An industry booster looks at the forecasts for price and technology and sees some big "ifs" for modular, on-site and distributed applications.
I'm a believer from way back in using natural gas for modular, on-site and distributed generation. But I worry that we might be overselling it.
Certainly, the idea of a natural gas fuel cell in every home basement needs careful examination. Add to that the notion that we can replace much of our commercial power demand with gas-fired systems such as fuel cells and microturbines.

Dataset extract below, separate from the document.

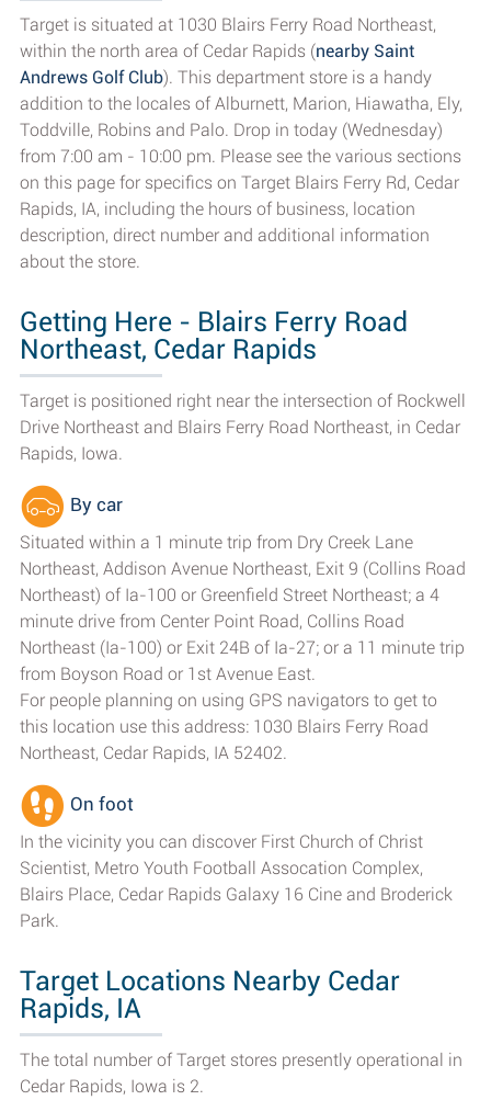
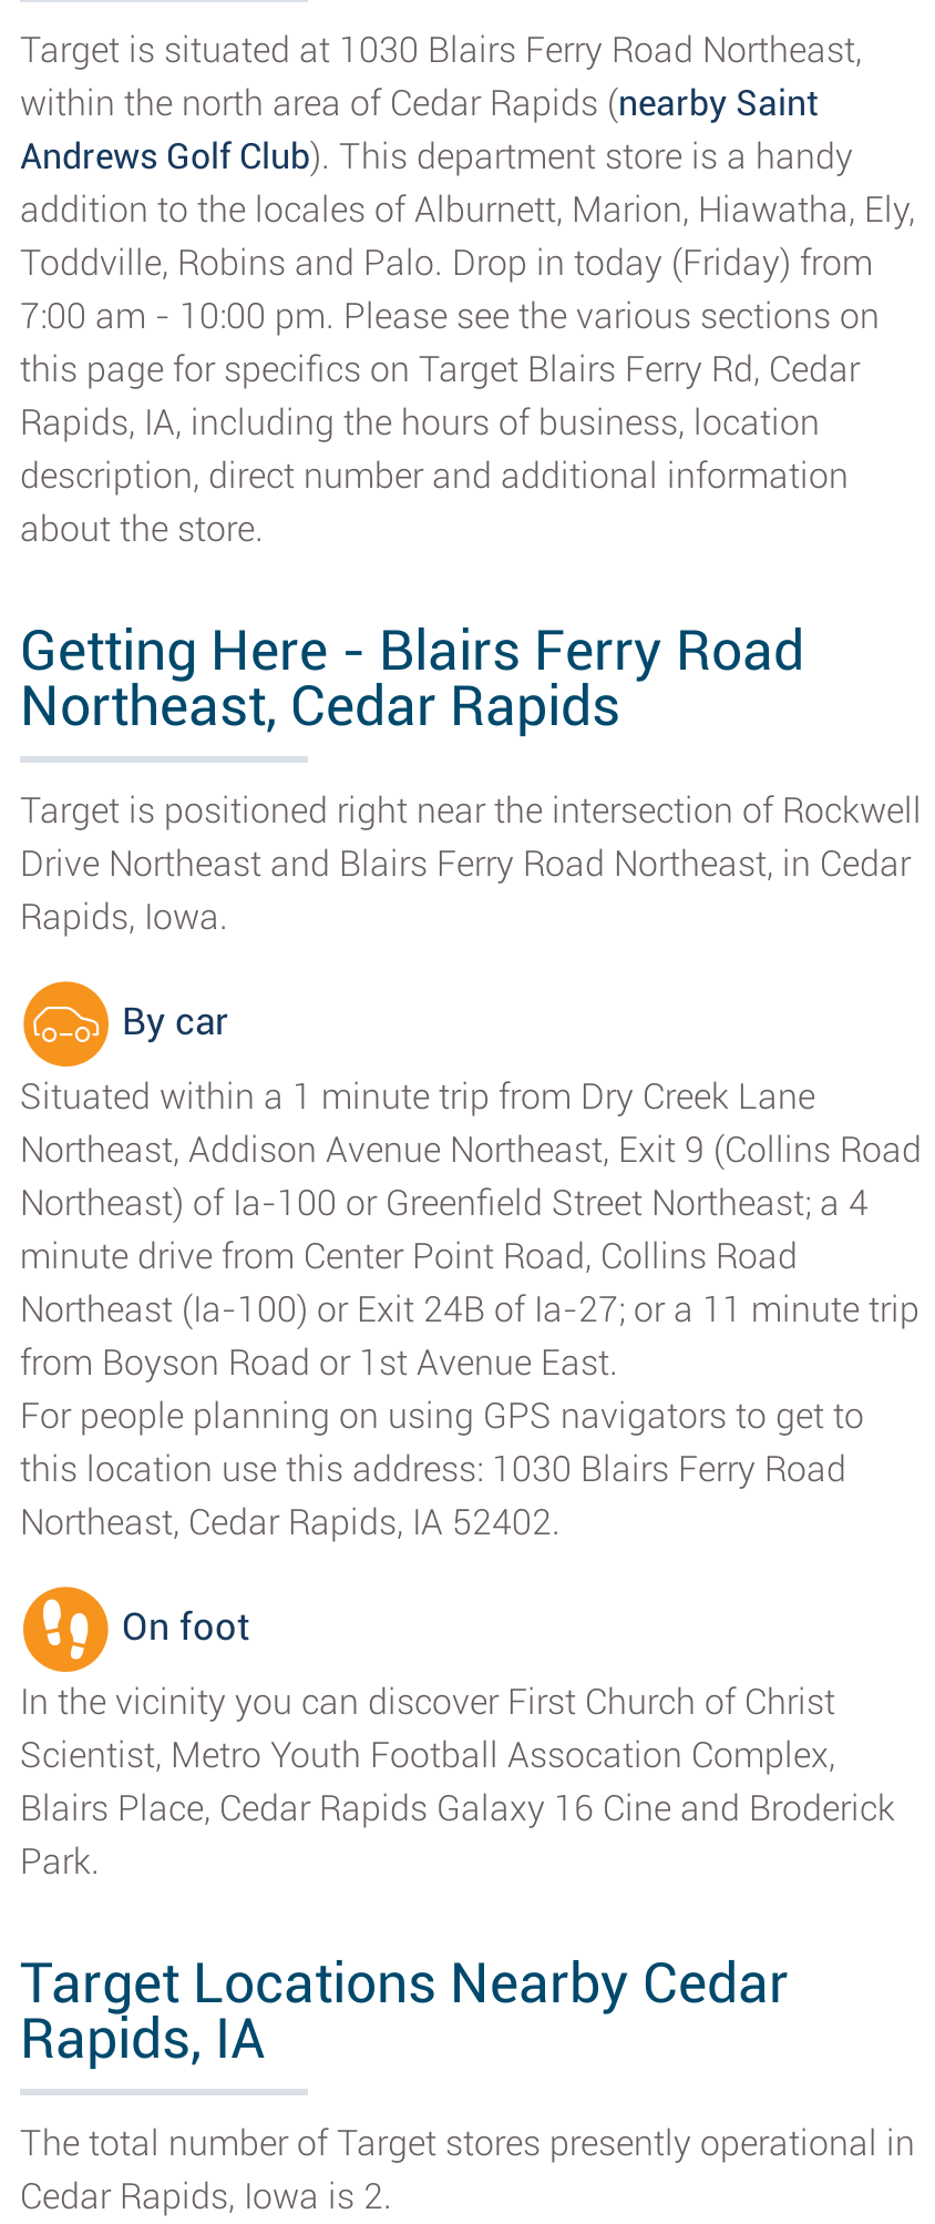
[20,120,461,193] Toddville, Robins and Palo. Drop in today (Wednesday) | from 7:00 am - 10:00 pm. Please see the various sections | on this page for specifics on Target Blairs Ferry Rd, Cedar -> [20,242,880,390] Toddville, Robins and Palo. Drop in today (Friday) from | 7:00 am - 10:00 pm. Please see the various sections on | this page for specifics on Target Blairs Ferry Rd, Cedar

I've followed closely the industry projections for gas supply and demand, including the much-vaunted 30-Tcf market. These projections take account of steadily advancing technology and signs that the electric and gas markets are converging. One cannot deny the shifting economies of scale and rising environmental concerns that tend to appear to favor natural gas. Yet the industry projections for gas and electricity prices - and their effect on U.S. natural gas supply and demand - remain open to question. The situation is very elastic. It is difficult to predict how environmental pressures might impact coal-fired and nuclear capacity, or what a substantial reduction in existing coal or nuclear capacity would do to natural gas and power prices.
What's more, there are major implications for the very future of the local distribution companies (LDCs). How long can residential and commercial markets for direct gas use hold out against electric competition? Many factors could limit the development of self-generation or microturbines.
My view is hopeful, but tempered. This large-scale conversion to gas-fired applications may eventually take place, but very likely over a much longer timeframe than what is envisioned in some of the more optimistic projections.